Don´t you understand why you get crazy porn spam? You post pictures of your naked child in spite of the warnings that recently came from Save the children but also earlier from other organisations.Child porn is a true sad thing but you shouldn´t contribute to that by bragging about your naked child and show him up here. Why don´t you allow him the privacy you give yourself or do you publish pictures of yourself naked? I wouldn´t think so as you are American. Americans are so prude but most of the naked pictures of children emanate from America. In other cultures nudeness is more natural and not so much a hot topic BUT they protect their children and refuse to feed the peddo´s so you have yourself to blame. If you don´t respect your child so why should these porny idiots do`? Or maybe they disrespect you? You deserve that as long as you exploit your child and brag about it. Is it ignorance or just business? What is it in for you to show naked children, YOUR naked children or internet? Shame on you! You´re slightly better than those silly comments!

Anonymous said...

Show his dick. You have already betrayed your child and you are a bad parent. Fuck you for being such an ignorant bad mother showing your naked child on this blog, in public. And btw let us see your twat as well or do you care more about your integrity and dignity.

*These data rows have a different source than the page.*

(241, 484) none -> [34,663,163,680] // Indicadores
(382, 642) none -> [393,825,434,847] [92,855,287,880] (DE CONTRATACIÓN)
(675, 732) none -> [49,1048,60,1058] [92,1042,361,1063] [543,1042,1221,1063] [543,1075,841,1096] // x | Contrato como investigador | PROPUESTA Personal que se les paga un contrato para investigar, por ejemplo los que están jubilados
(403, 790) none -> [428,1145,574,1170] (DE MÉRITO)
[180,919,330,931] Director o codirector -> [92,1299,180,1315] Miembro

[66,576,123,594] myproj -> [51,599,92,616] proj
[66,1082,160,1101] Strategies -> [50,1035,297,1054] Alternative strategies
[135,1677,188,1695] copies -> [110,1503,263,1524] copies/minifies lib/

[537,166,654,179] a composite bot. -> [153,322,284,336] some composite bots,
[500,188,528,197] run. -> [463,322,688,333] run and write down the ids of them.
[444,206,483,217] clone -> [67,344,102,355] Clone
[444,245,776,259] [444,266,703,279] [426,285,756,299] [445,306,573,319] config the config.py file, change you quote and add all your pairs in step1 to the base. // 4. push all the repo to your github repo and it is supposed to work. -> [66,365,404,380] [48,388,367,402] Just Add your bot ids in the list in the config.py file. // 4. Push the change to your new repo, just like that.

Your son has no dignity because of you

krysta said...

hey anonymous...

too bad that your first comment had some valid points that i would have been willing to discuss... if you would have left your name. people who leave anonymous comments like yours are cowardly bullies.

everyone else... i am sorry to have to close comments on this post. the tone from this asshat went from somewhat civil to downright nasty very quickly.